Arimura Hiroshi, Askoro Rofat, Fujio Shingo, Ummah Fauziah C, Takajo Tomoko, Nagano Yushi, Nishio Yoshihiko, Arita Kazunori
Department of Diabetes and Endocrine Medicine, Graduate School of Medical and Dental Sciences, Kagoshima University, Kagoshima, Kagoshima, Japan.
Pituitary Disorders Center, Kagoshima University Hospital, Kagoshima, Kagoshima, Japan.
NMC Case Rep J. 2019 Dec 18;7(1):17-21. doi: 10.2176/nmccrj.cr.2018-0323. eCollection 2020 Jan.

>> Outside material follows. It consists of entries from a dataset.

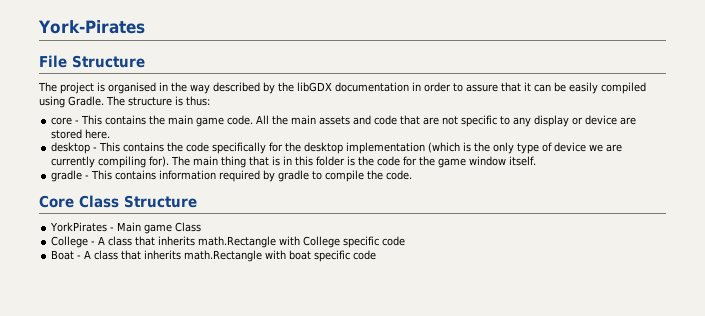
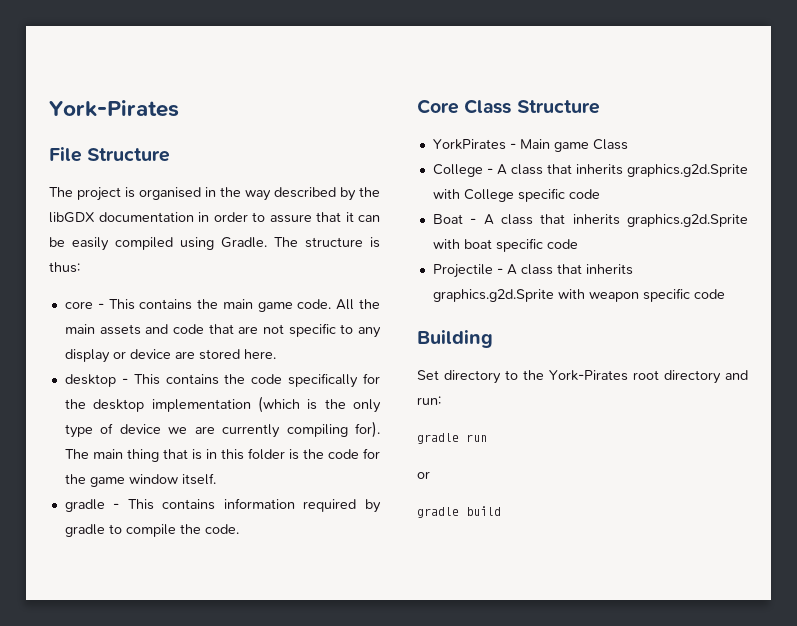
- College - A class that inherits math.Rectangle with College specific code
+ College - A class that inherits graphics.g2d.Sprite with College specific code
- Boat - A class that inherits math.Rectangle with boat specific code
+ Boat - A class that inherits graphics.g2d.Sprite with boat specific code
+ Projectile - A class that inherits graphics.g2d.Sprite with weapon specific code
+ Building
+ Set directory to the York-Pirates root directory and run:
+ gradle run
+ or
+ gradle build

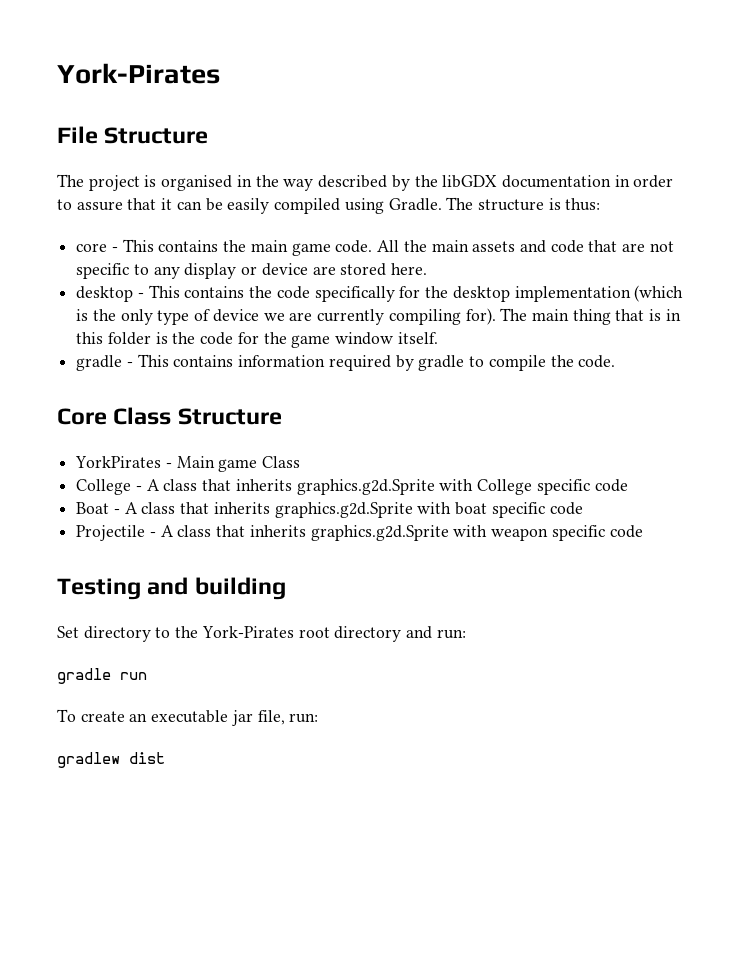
- Building
+ Testing and building
  gradle run
- or
- gradle build
+ To create an executable jar file, run:
+ gradlew dist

We treated an extremely rare thyroid-stimulating hormone (TSH)-producing pituitary adenoma in a 63-year-old woman with severe hypothyroidism due to autoimmune thyroiditis. She was presented with dizziness and fatigue. The blood level of TSH, prolactin, and fT4 was 288.2 μIU/mL, 72.9 ng/mL, and 0.24 ng/dL, respectively. Magnetic resonance imaging demonstrated a large pituitary tumor, 31 mm in height, and a normal pituitary gland. Preoperative thyroxine replacement reduced the TSH level to 2.05 μIU/mL and produced a significant reduction in the tumor volume. Histopathologically, the surgically removed tumor was a TSH-producing pituitary adenoma.
我们治疗了一名63岁患有自身免疫性甲状腺炎导致严重甲状腺功能减退的女性患者,她患有极其罕见的分泌促甲状腺激素(TSH)的垂体腺瘤。她出现头晕和疲劳症状。促甲状腺激素、催乳素和游离甲状腺素4的血液水平分别为288.2μIU/mL、72.9ng/mL和0.24ng/dL。磁共振成像显示一个大的垂体肿瘤,高31mm,垂体腺正常。术前甲状腺素替代治疗将促甲状腺激素水平降至2.05μIU/mL,并使肿瘤体积显著缩小。组织病理学检查显示,手术切除的肿瘤是分泌促甲状腺激素的垂体腺瘤。